#### Work instructions:
Starting at the line below with "discount: none -> 15% = 1139.14" and stopping at the line with "balance: 3134.29 -> 3606.19", please print each line exactly, those two included, and skip every picture.

═════ Exercise data

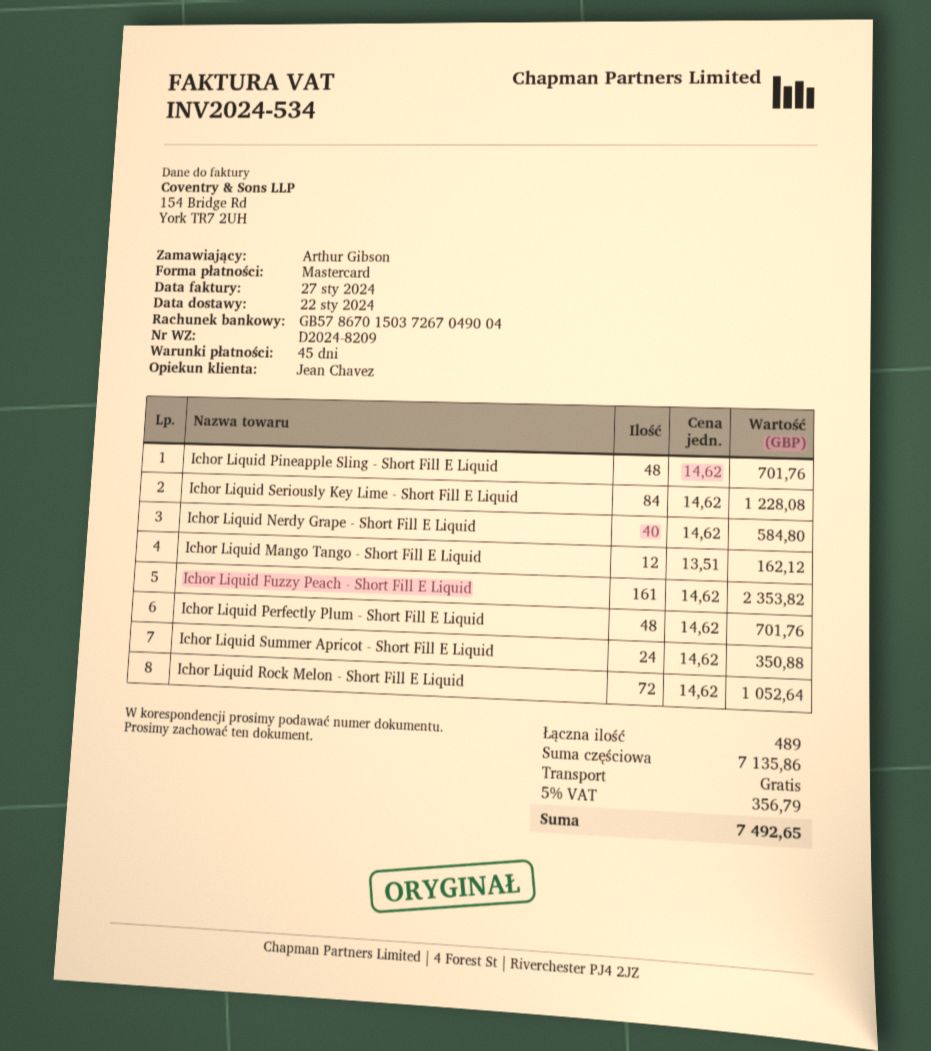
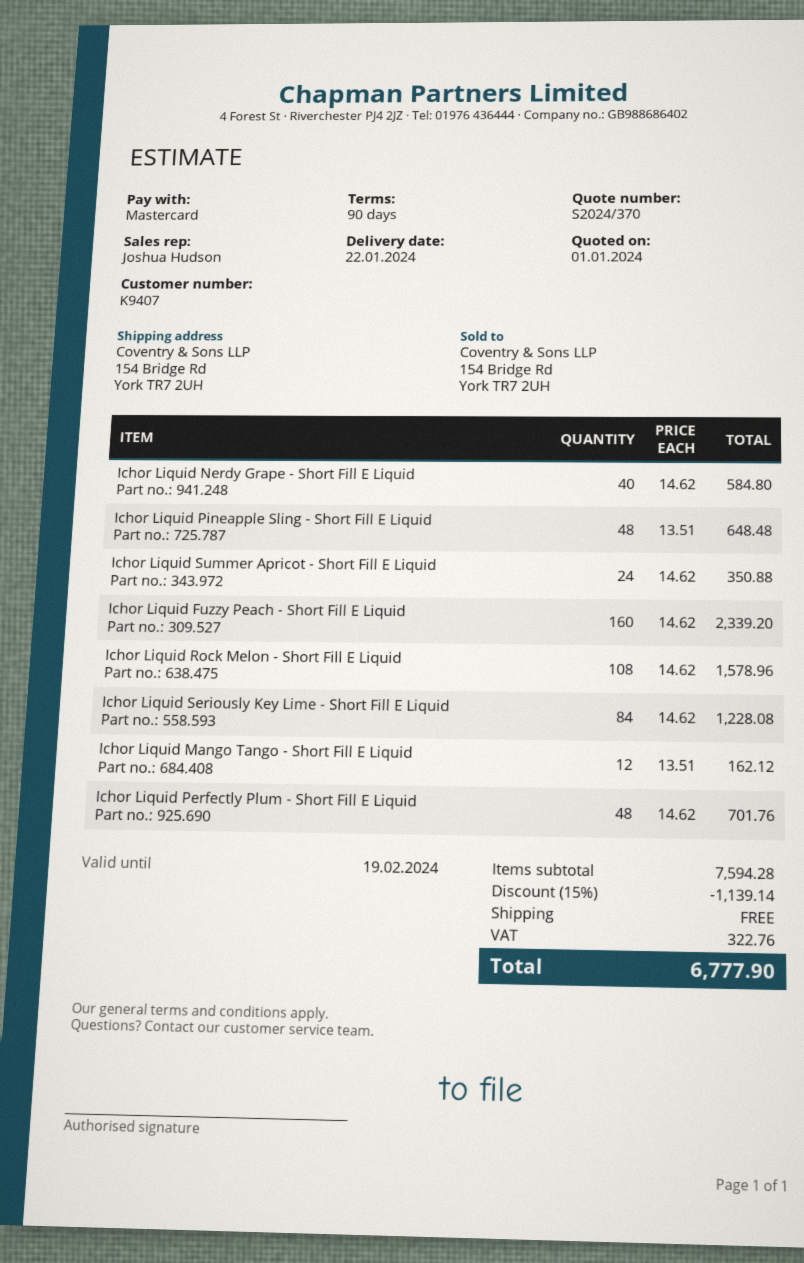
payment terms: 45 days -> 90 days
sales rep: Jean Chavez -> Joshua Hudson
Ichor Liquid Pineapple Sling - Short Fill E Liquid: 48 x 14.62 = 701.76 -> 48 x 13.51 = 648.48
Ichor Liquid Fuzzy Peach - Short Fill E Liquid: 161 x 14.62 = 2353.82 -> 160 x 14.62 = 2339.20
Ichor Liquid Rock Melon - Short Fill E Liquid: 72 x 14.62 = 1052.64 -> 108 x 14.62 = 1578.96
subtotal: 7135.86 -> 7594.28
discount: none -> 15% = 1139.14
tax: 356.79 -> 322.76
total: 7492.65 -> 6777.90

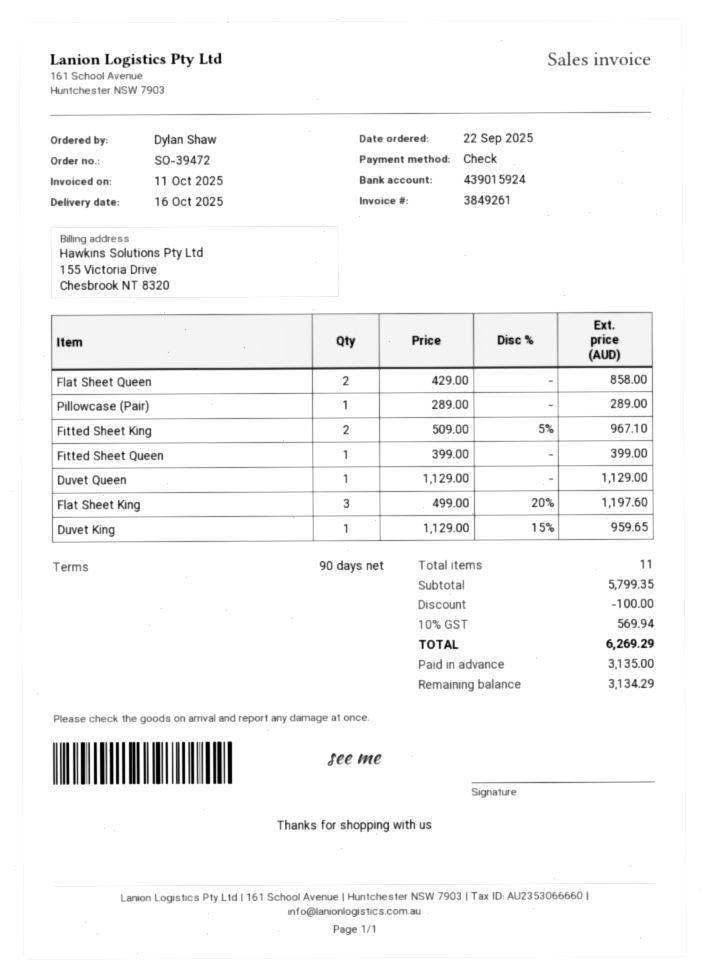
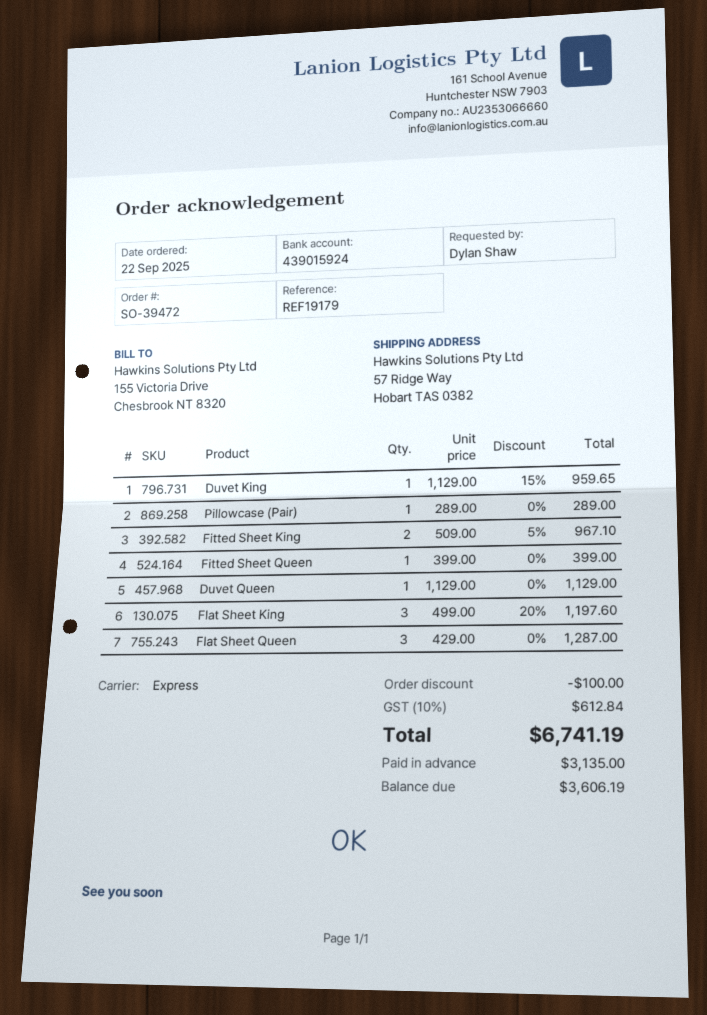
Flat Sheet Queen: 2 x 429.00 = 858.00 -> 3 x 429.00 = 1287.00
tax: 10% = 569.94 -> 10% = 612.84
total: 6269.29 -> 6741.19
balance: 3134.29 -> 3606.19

══════════
═════ Exercise data

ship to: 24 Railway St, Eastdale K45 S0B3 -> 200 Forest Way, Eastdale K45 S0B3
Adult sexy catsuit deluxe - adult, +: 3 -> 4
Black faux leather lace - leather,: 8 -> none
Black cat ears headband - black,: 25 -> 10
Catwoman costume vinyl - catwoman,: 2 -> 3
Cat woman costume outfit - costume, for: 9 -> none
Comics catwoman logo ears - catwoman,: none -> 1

══════════

#### Task result:
discount: none -> 15% = 1139.14
tax: 356.79 -> 322.76
total: 7492.65 -> 6777.90

Flat Sheet Queen: 2 x 429.00 = 858.00 -> 3 x 429.00 = 1287.00
tax: 10% = 569.94 -> 10% = 612.84
total: 6269.29 -> 6741.19
balance: 3134.29 -> 3606.19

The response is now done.